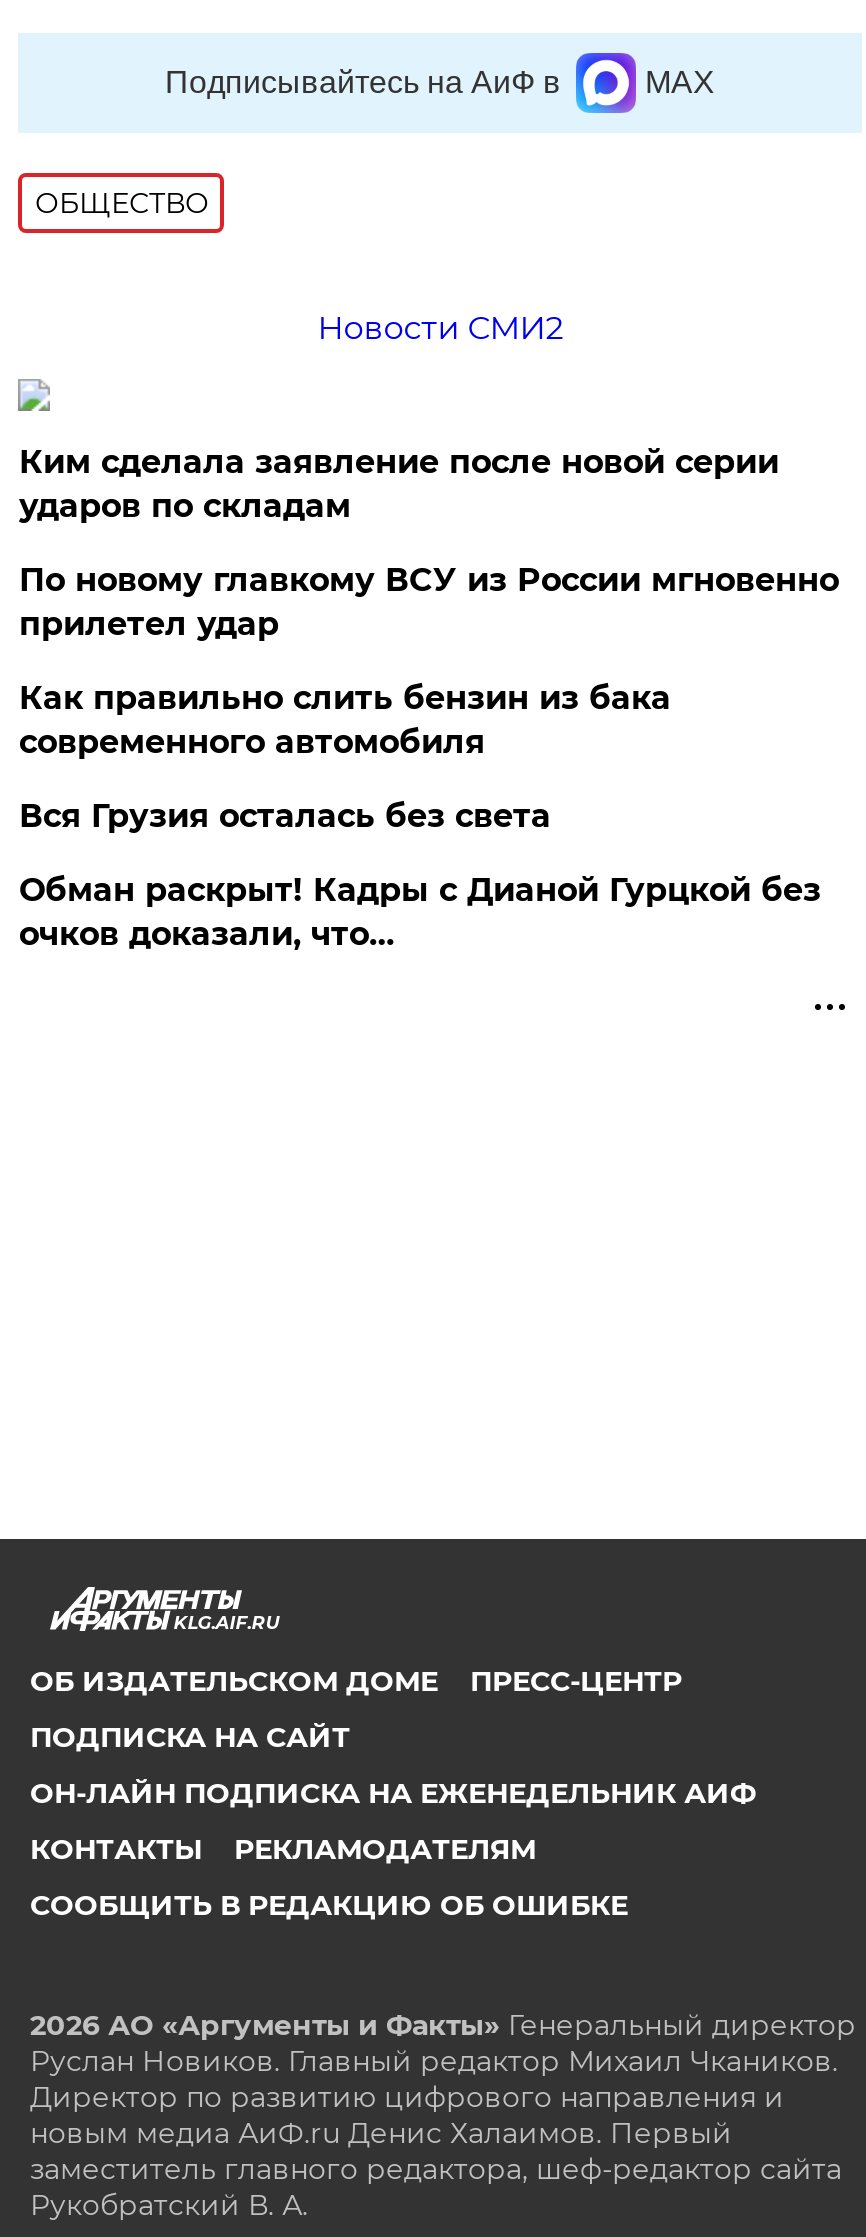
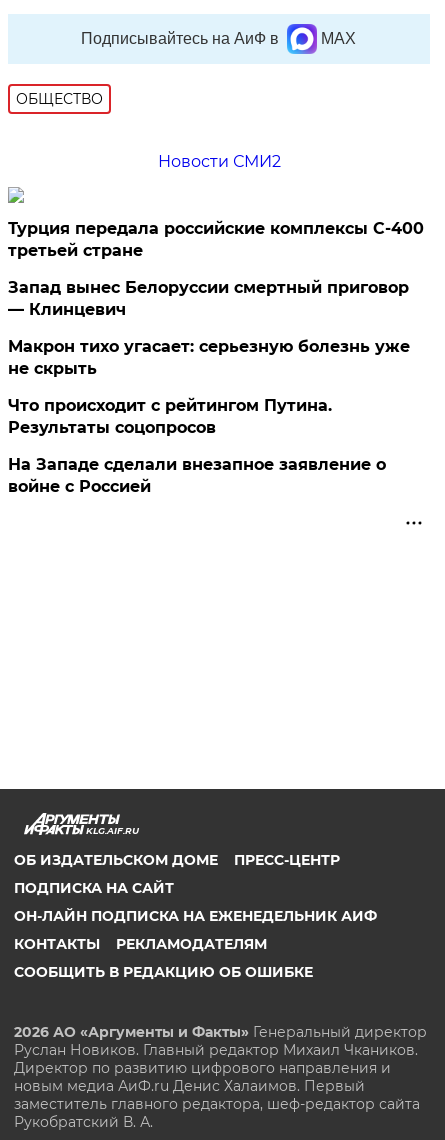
- Ким сделала заявление после новой серии
- ударов по складам
+ Турция передала российские комплексы С-400
+ третьей стране

- По новому главкому ВСУ из России мгновенно
- прилетел удар
+ Запад вынес Белоруссии смертный приговор
+ — Клинцевич

- Как правильно слить бензин из бака
- современного автомобиля
+ Макрон тихо угасает: серьезную болезнь уже
+ не скрыть

- Вся Грузия осталась без света
+ Что происходит с рейтингом Путина.
+ Результаты соцопросов

- Обман раскрыт! Кадры с Дианой Гурцкой без
- очков доказали, что…
+ На Западе сделали внезапное заявление о
+ войне с Россией
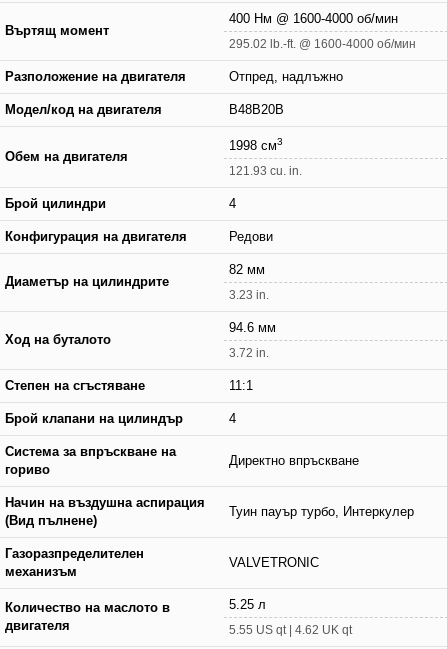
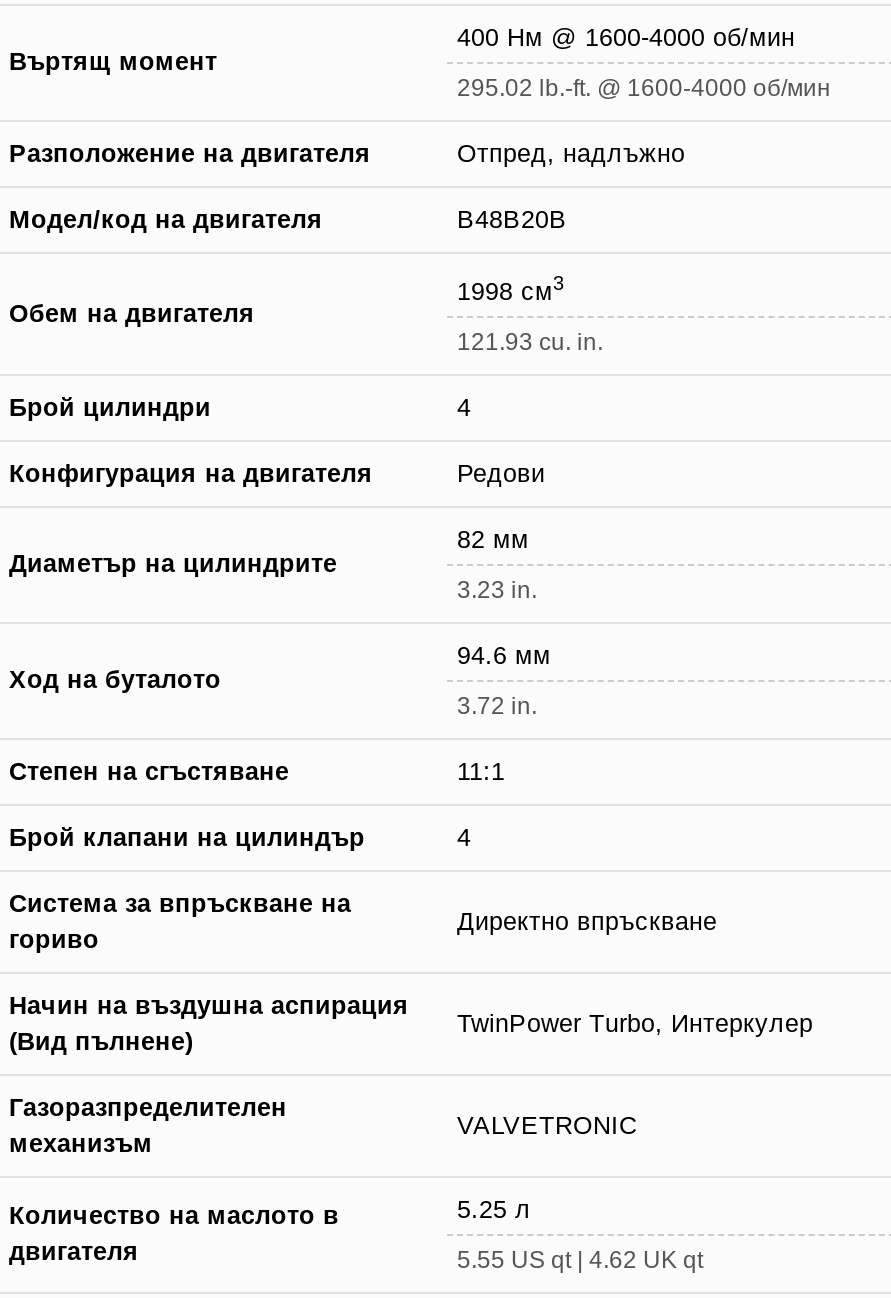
- Туин пауър турбо, Интеркулер
+ TwinPower Turbo, Интеркулер
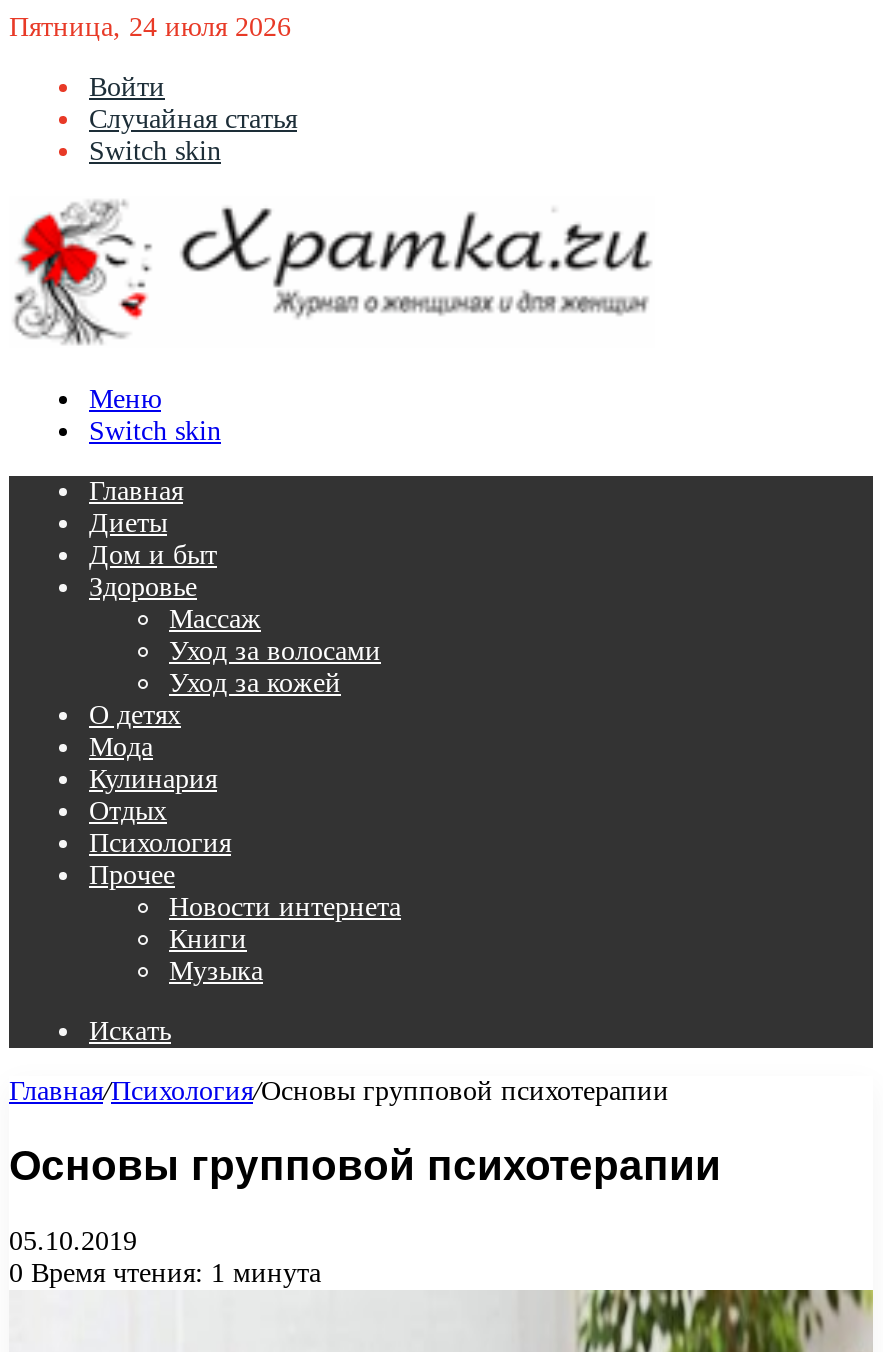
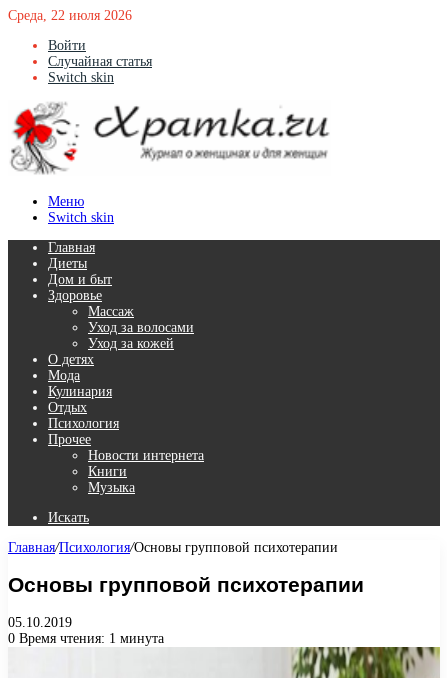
- Пятница, 24 июля 2026
+ Среда, 22 июля 2026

-*-

Among the lines of the preceding listing, count those that contain the string "Интеркулер"; state the count and nothing further.

## EXPECTED ANSWER:
2